3 Program Representation

The compute-intensive kernels of many linear algebra methods, image processing applications [41, 43,44,45], and physics simulations [9, 14, 40, 42] can be expressed as an affine/polyhedral program [2, 4, 11, 14]. Extracting a high performance for such kernels often requires an effective utilization of cache hierarchies.

Fig. 2.
figure 2

Simplified Seidel-2d benchmark (actual benchmark has 5 read references).

A property of polyhedral program is that the loop bounds, conditionals, and array indices in the program must be affine functions. The mathematical structures used in this work to represent polyhedral program are: iteration domain, data access relations, and schedule of iterations. The operations on these structures, such as composition and inverse, are the same as [3, 5], and not listed here because of the space limitations.

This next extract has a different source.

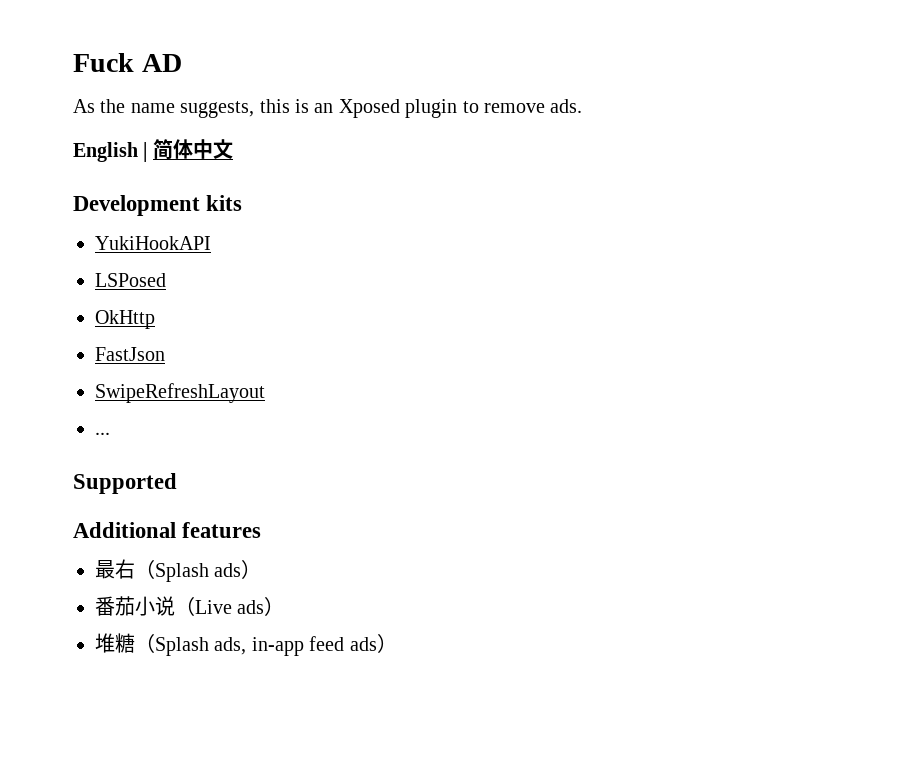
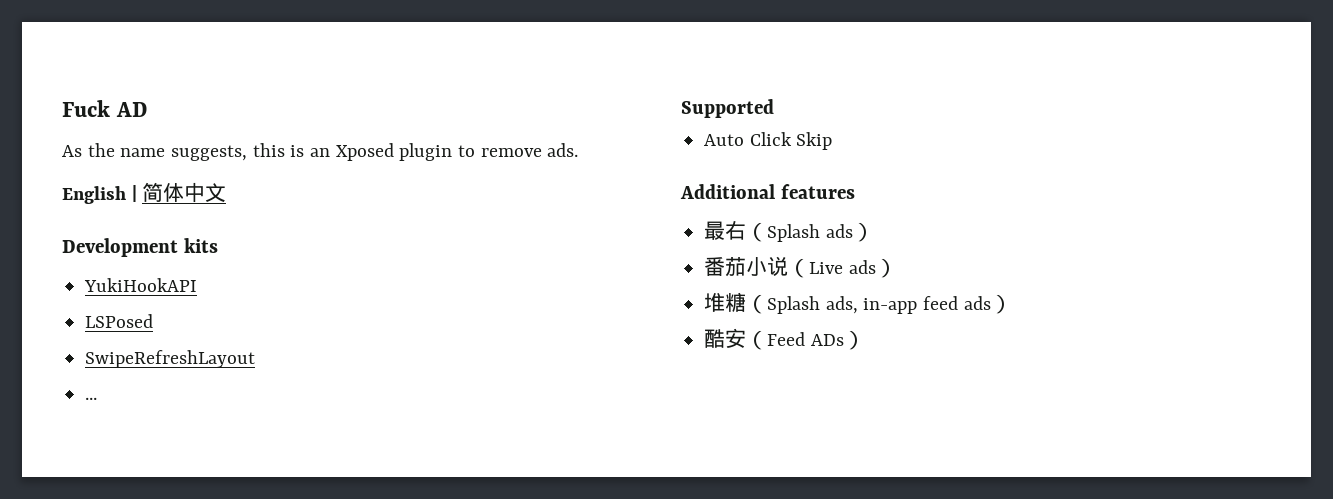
- OkHttp
- FastJson
+ Auto Click Skip
+ 酷安（Feed ADs）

Iteration Domains. Iteration domains capture the set of runtime executions of a statement, using integer sets where the loop bounds are used to constrain the number of points in the set. Each statement S is associated with an iteration vector \(i_S\) with one component per surrounding loop, and the values \(i_S\) are captured by defining its iteration space \(\mathcal {D}_S\). For example the iteration domain of S1 in Fig. 2 is:

$$\begin{aligned} \mathcal {D}_{S1} = [T,N] \rightarrow \{ S1[t,i,j] : 0 \le t< T \wedge 1 \le i< N \wedge 1 \le j < N \} \end{aligned}$$

Data Access Functions. An essential part of our cache simulation framework is the cache analysis based on representing the data accessed by each program iteration. For polyhedral programs, the function that maps a statement instance to the array element being accessed is by definition an affine relation, including surrounding loop iterators and parameters. The access relation maps an iteration domain to the multidimensional array index being accessed. For example, the function that relates the iterations of S1 with the location read in array A for the reference \(A[i-1][j]\) in Fig. 2 is:

$$\begin{aligned} \mathbf{Read}^{A}_{S_1} =\{ S_1[t,i,j]\mapsto A[i_2,j_2]: (i_2=i-1)\wedge (j_2=j)\} \end{aligned}$$

We note Write for the write references. Furthermore, one can build the relation that is restricted to the set of iterations of S1 by computing \({\mathbf {S}} = {\mathbf {Read}}^{\text {A}}_{\text {S1}} ~{\cap }~\mathcal {D}_{S1}\), that is embed the constraints on the possible values for \(S_1[t,i,j]\) directly in the relation.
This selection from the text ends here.